Some years ago, we examined whether exculpatory releases signed by patients at the behest of health care providers prior to treatment are enforceable in subsequent medical malpractice actions. See Moore and Gaier, Courts Disfavor Exculpatory Releases, NYLJ Oct. 6, 1998, p. 3. A review of the pertinent decisional law indicated that such agreements have been held unenforceable and void as against public policy. See Rosenthal v. Bologna, 211 A.D.2d 436 (1st Dept. 1995); Ash v. New York University Dental Center, 164 A.D.2d 366 (1st Dept. 1990); Abramowitz v. New York University Dental Center, Col. of Dentistry, 110 A.D.2d 343 (2d Dept. 1985); Morabito v. New York University Dental Center. 104 A.D.2d 1064 (1st Dept. 1984); Dedely v. Kings Highway Hosp. Ctr., 162 Misc.2d 444 (Sup. Ct., Kings Co. 1994). Cf. Boll v. Sharpe & Dohme, 307 N.Y. 646 (1954), aff’g, 281 App. Div. 568 (1st Dept. 1953). There have been no developments in the law regarding such releases since that column was published.

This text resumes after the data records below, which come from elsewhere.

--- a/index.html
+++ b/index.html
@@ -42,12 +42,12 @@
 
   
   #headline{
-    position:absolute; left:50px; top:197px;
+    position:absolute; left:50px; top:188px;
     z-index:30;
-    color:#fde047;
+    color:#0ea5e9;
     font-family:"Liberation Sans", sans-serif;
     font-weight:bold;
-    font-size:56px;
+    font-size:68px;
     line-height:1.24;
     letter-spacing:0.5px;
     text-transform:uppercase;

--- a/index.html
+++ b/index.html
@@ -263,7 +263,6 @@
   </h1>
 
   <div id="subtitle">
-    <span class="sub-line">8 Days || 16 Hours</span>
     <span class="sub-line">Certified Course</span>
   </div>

Earlier this year, however, a trial level decision addressed what appears to be a new approach by some health care providers to impede potential malpractice actions before rendering treatment. Prior to undergoing surgery, the plaintiff in Mercado v. Schwartz, 63 Misc.3d 362 (Sup. Ct., Suffolk Co., 2019), signed a form purporting to impose various requirements on any subsequent malpractice actions. In a detailed analysis reminiscent of the decisions assessing exculpatory releases, Justice Sanford N. Burland concluded that the challenged provisions were unenforceable. That opinion is the subject of this column.